*** Opening of EXERCISE DATA ***

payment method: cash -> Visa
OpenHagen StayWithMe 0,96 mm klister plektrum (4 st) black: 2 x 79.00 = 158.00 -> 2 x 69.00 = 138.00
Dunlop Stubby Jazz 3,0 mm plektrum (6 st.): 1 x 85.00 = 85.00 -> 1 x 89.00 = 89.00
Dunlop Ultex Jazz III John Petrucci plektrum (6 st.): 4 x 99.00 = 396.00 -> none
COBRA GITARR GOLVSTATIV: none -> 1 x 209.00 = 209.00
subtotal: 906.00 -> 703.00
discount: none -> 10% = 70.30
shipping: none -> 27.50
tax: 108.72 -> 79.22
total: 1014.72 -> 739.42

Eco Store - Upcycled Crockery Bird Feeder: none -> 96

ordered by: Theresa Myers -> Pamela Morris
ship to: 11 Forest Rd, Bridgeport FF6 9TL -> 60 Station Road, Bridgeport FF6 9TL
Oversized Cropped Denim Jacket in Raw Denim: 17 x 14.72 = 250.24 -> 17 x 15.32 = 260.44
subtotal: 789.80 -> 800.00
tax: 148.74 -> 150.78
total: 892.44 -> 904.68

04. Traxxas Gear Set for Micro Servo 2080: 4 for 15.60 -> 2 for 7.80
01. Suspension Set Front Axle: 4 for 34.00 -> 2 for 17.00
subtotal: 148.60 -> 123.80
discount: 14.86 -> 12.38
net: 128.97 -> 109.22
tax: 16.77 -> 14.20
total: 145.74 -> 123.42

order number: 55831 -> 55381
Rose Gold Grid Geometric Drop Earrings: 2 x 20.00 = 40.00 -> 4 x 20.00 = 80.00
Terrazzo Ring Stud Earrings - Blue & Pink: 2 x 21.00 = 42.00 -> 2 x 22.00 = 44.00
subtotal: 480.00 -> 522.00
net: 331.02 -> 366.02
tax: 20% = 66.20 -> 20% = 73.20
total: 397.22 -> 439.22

*** Close of EXERCISE DATA ***

PROMPT >>
From the first line down to the last, give the records again exactly.

EXERCISE ANSWER >>
payment method: cash -> Visa
OpenHagen StayWithMe 0,96 mm klister plektrum (4 st) black: 2 x 79.00 = 158.00 -> 2 x 69.00 = 138.00
Dunlop Stubby Jazz 3,0 mm plektrum (6 st.): 1 x 85.00 = 85.00 -> 1 x 89.00 = 89.00
Dunlop Ultex Jazz III John Petrucci plektrum (6 st.): 4 x 99.00 = 396.00 -> none
COBRA GITARR GOLVSTATIV: none -> 1 x 209.00 = 209.00
subtotal: 906.00 -> 703.00
discount: none -> 10% = 70.30
shipping: none -> 27.50
tax: 108.72 -> 79.22
total: 1014.72 -> 739.42

Eco Store - Upcycled Crockery Bird Feeder: none -> 96

ordered by: Theresa Myers -> Pamela Morris
ship to: 11 Forest Rd, Bridgeport FF6 9TL -> 60 Station Road, Bridgeport FF6 9TL
Oversized Cropped Denim Jacket in Raw Denim: 17 x 14.72 = 250.24 -> 17 x 15.32 = 260.44
subtotal: 789.80 -> 800.00
tax: 148.74 -> 150.78
total: 892.44 -> 904.68

04. Traxxas Gear Set for Micro Servo 2080: 4 for 15.60 -> 2 for 7.80
01. Suspension Set Front Axle: 4 for 34.00 -> 2 for 17.00
subtotal: 148.60 -> 123.80
discount: 14.86 -> 12.38
net: 128.97 -> 109.22
tax: 16.77 -> 14.20
total: 145.74 -> 123.42

order number: 55831 -> 55381
Rose Gold Grid Geometric Drop Earrings: 2 x 20.00 = 40.00 -> 4 x 20.00 = 80.00
Terrazzo Ring Stud Earrings - Blue & Pink: 2 x 21.00 = 42.00 -> 2 x 22.00 = 44.00
subtotal: 480.00 -> 522.00
net: 331.02 -> 366.02
tax: 20% = 66.20 -> 20% = 73.20
total: 397.22 -> 439.22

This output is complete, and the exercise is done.